However, he was such a heavy sleeper that he was rarely disturbed when she slipped from the huge oak
four-poster bed to answer the summons. As I grew older and she began to rely on me to assist her from
time to time, I realized that he never answered the nocturnal rapping, though occasionally Mother would
send me to wake him to help us. What I never did figure out—then—was how she knew, on our way
down the main staircase, that she would need his protection to answer that particular summons.
"Oh, it's nothing mysterious, Tirza love," Mother told me. "If you listen, you'll learn quick enough the
difference in the sound of the knocking. That can tell me a lot."
It took me nearly two years before I could differentiate between the hysterical, the urgent, or the merely
anxious kind of rapping.
Mother's ability to have some sort of a solution to almost any problem had become somewhat legendary
in our part of the Principality. She had a fund of general knowledge, an unfailing sympathy augmented by
common sense, and a remarkable healing touch.
"Much of the time, Tirza, they only need someone who listens, and they end up knowing their own
solutions. You may well have inherited the family failing, love," she went on with a sigh. When she saw
my stunned expression, she had added cheerfully, "But we won't know that for a while yet. Oh, it could
be worse, know. You could have inherited Aunt Simona's teeth."
That was quite enough to send me into the giggles.
"Oh, I am terrible!" And she rolled her eyes in mock-penitence. "However could I be so unkind as to
mention Aunt Simona's teeth! I may have no jam with tea tonight." Her lovely eyes twinkled. "Now do be
a good child and get me some clean bottles for this lotion I've just made for Mistress Chandler."
Nonetheless, I never heard anyone, not even Father, refer to Mother's ministrations as failings. Except
perhaps Aunt Simona, who had more than large, protruding front teeth to make her unlovable. Mother
also had an unerring ability to know who was speaking from the heart, telling the truth, and who might be
unwilling to own up to the consequences of his or her actions. Father would invariably delay his
magisterial sittings until she could join him, though her participation was confined to sitting quietly at one
end of the table. Strangers would try to prevaricate or settle blame elsewhere, but she was never
deceived in any particular. She and Father must have worked out some sort of private signals, for she
never spoke at these sessions, merely listened. Father was the one who pounced on the culprit and
would be in possession of details that would stun the miscreant, often into a terrified and more accurate
account of what had happened. So, if Lady Talarrie Eircelly was known for her wisdom and healing,
Lord Emkay Eircelly was equally renowned for fair and firm justice.

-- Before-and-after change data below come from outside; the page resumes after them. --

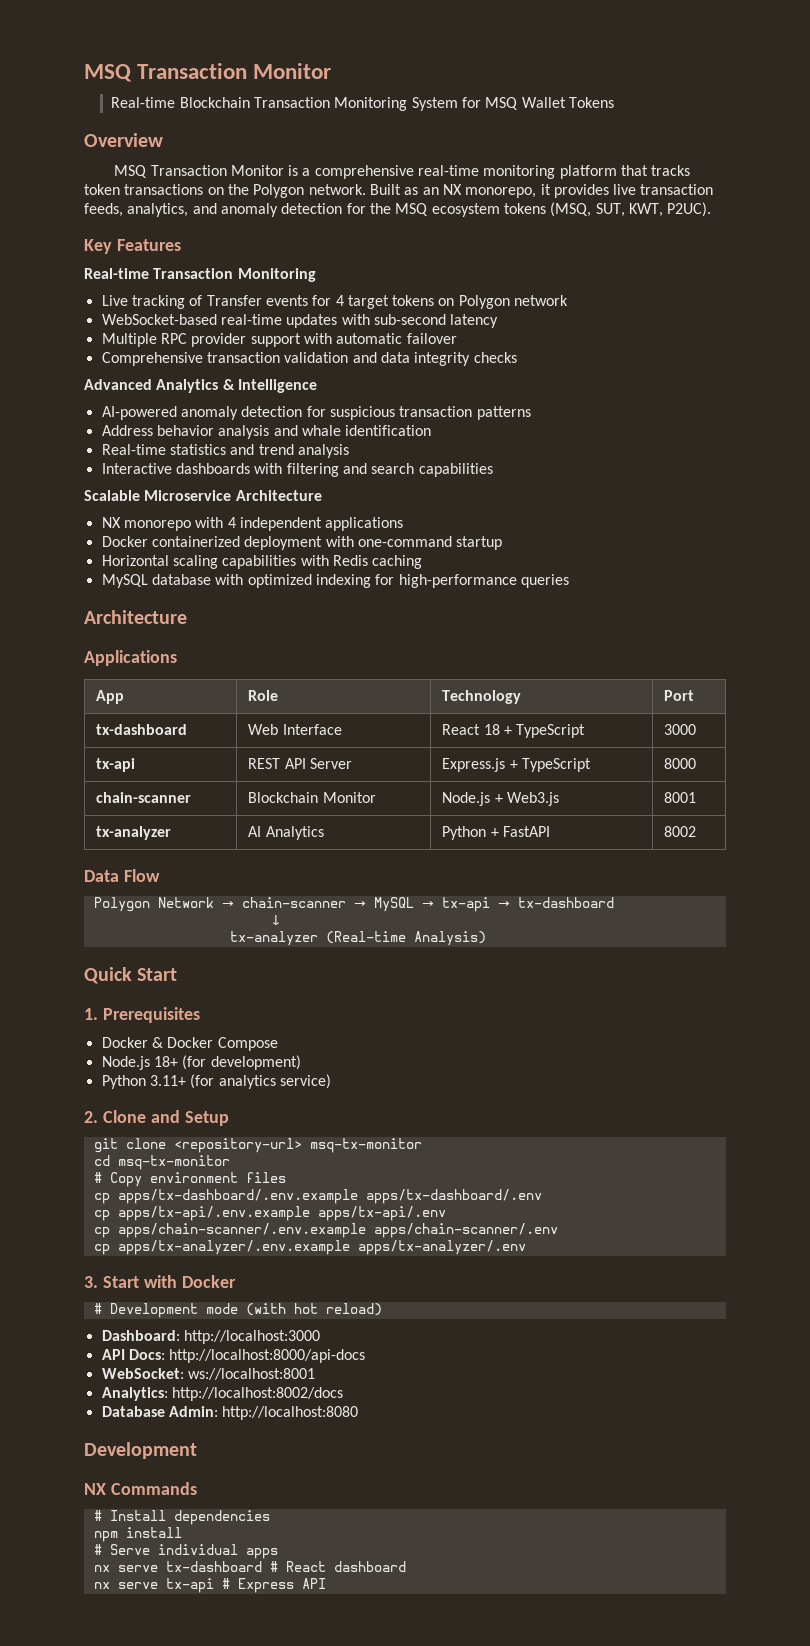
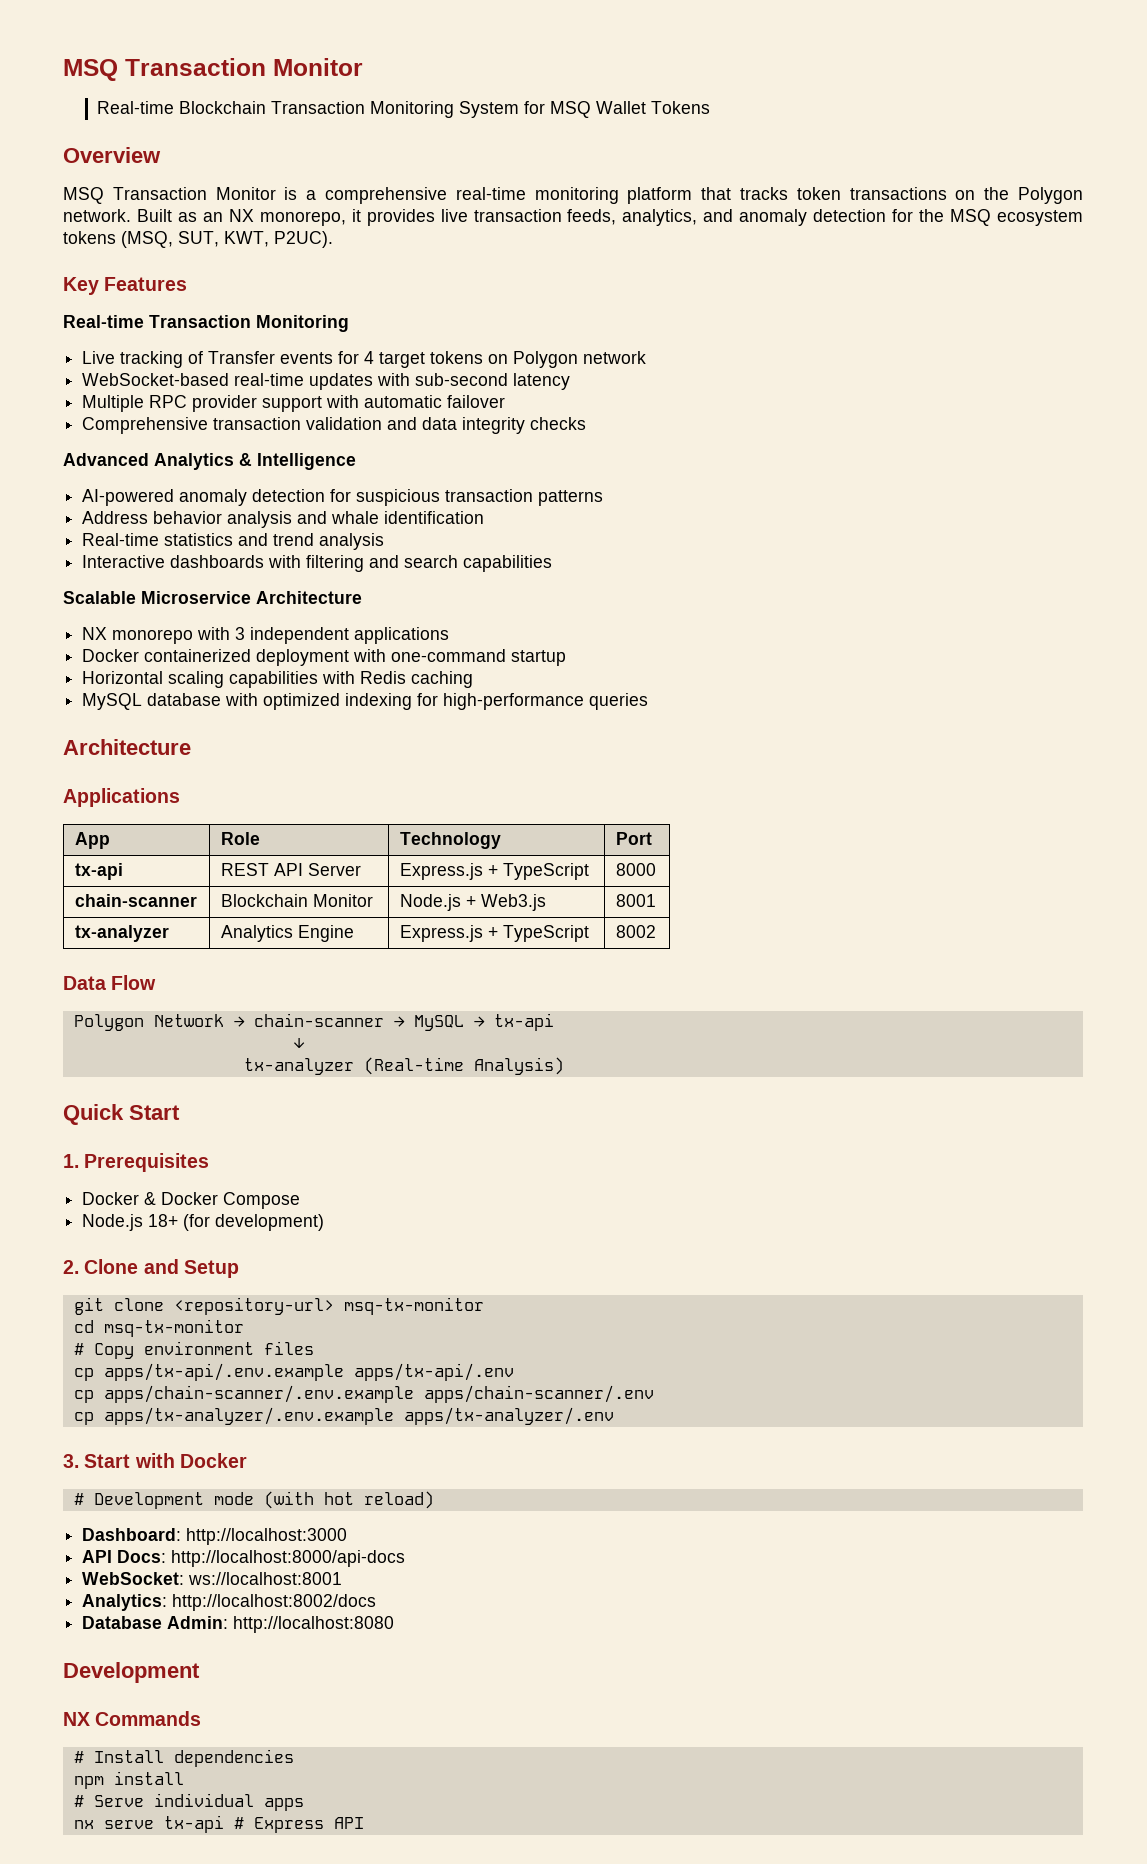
- NX monorepo with 4 independent applications
+ NX monorepo with 3 independent applications
- tx-dashboard | Web Interface | React 18 + TypeScript | 3000
- tx-analyzer | AI Analytics | Python + FastAPI | 8002
+ tx-analyzer | Analytics Engine | Express.js + TypeScript | 8002
- Polygon Network → chain-scanner → MySQL → tx-api → tx-dashboard
+ Polygon Network → chain-scanner → MySQL → tx-api
- Python 3.11+ (for analytics service)
- cp apps/tx-dashboard/.env.example apps/tx-dashboard/.env
- nx serve tx-dashboard # React dashboard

During the day, village women were more apt to come to the kitchen door, slipping into the big warm
room with all its marvelous aromas and giving Livvy some hint of what their problem was. A cup of tea
and a "morsel to eat with it"—anything from a slab of cake or plate of fresh sweet biscuits—would be
instantly served by our Livvy. Even if that had not been Mother's standing order, Livvy was the sort of
person who knew the soothing properties of nice hot tea and a treat or two. Some folk eased in quietly,
almost apologetically; others would already be in tears and found themselves comforted by Livvy's ample
self. The shyer men would come to the kitchen, too, murmuring about not wishing to disturb her ladyship.

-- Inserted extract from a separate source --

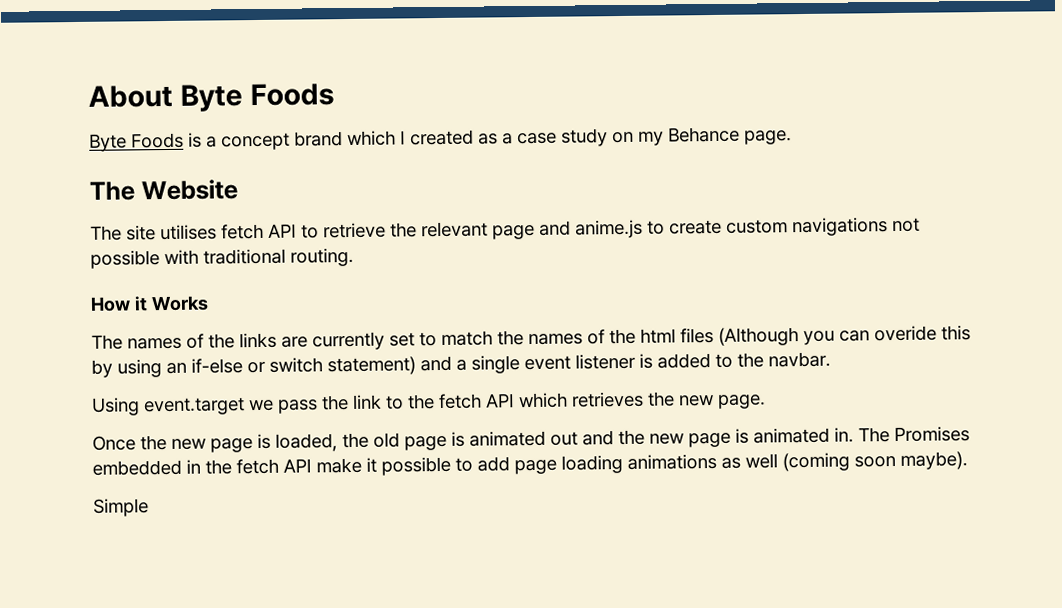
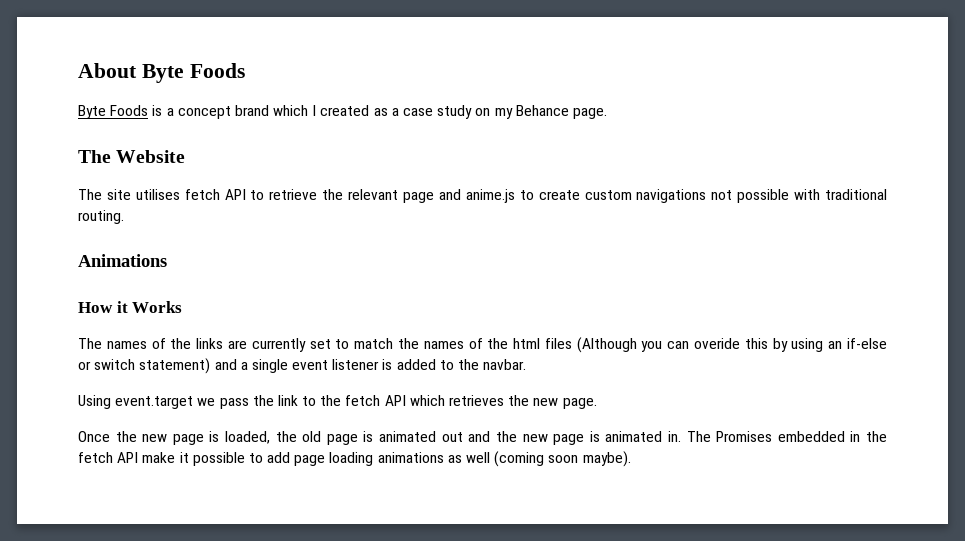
+ Animations
- Simple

"Which same," Livvy would say tartly when she sent Tess to guide them to wherever Mother was at that
time of day, "is exactly what they want to do and why they came. Mostly," Livvy added, banging her pots
and lids about or doubling the energy with which she did her present task, "all they need is to hear pure
common sense. If they'd stop and think, which a body should be able to do, they'd see how to handle
things. Seems to me as if they have to have Authority give 'em the word. Wear Milady out, so they will."

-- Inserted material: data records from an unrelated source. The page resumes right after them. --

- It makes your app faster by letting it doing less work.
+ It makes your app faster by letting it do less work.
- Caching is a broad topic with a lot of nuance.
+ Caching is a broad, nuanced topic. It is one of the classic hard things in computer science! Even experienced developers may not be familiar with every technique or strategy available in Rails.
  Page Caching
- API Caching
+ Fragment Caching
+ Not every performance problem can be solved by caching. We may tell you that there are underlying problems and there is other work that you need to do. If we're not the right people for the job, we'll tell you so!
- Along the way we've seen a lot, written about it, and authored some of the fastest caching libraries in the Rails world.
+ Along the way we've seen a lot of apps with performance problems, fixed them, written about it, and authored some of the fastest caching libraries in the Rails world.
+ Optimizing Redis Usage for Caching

This threat would be accompanied by one of her gusty sighs. "And that's not fair on her. What'll happen if
they've wore her out so much she's unable to see to all the things she has to do in any one day or
another?"
"Could they wear Mother out?" my brother, Tracell, asked, startled. We had seen the latest arrival, for
he had skulked about the herb garden, getting up the courage to come to the kitchen door. And we,
dreadful children that we were, had followed—just in case there might be something we could wheedle
out of Livvy when she had finished dispensing hospitality to him. "I heard her tell Aunt Rachella that it was
having babies that wears her out."
"Most it would, the way she has them," Livvy had said with a snort. "Two at a time."
"Catron came by herself," Tracell reminded her.
Livvy humphed. "Well-bred ladies like your dear mother ought not to be having twins. That's for common
folk, not ladies!"
"Why not?"
"Now, Lady Tirza, that's not for me to tell you and you will kindly forget... what was just said. I wouldn't
want anyone saying I'd said a word against Lady Talarrie." And she passed us the plate of lady cakes.
"Mother's not having another set of twins, is she?" Tracell demanded anxiously.
"I should hope not!" Livvy said so firmly that we knew she must, indeed, know.
Anyway, Mother had always told us, her oldest, when new babies were coming. She'd even known that
Catron was coming by herself. Then she had Andras and Achill. And, when Father came back from the
Miriseng Campaign, she told us that the next pair would be girls, Diana and Desma.
"So, don't you fret, young Tracell," Livvy said, putting the now empty plate in the sink, "about your lady
mother. She's got strength for seven and sense for a dozen. Just do your best not to add to the trials and
tribulations everyone else brings her."
"She's our mother," Tracell said stoutly.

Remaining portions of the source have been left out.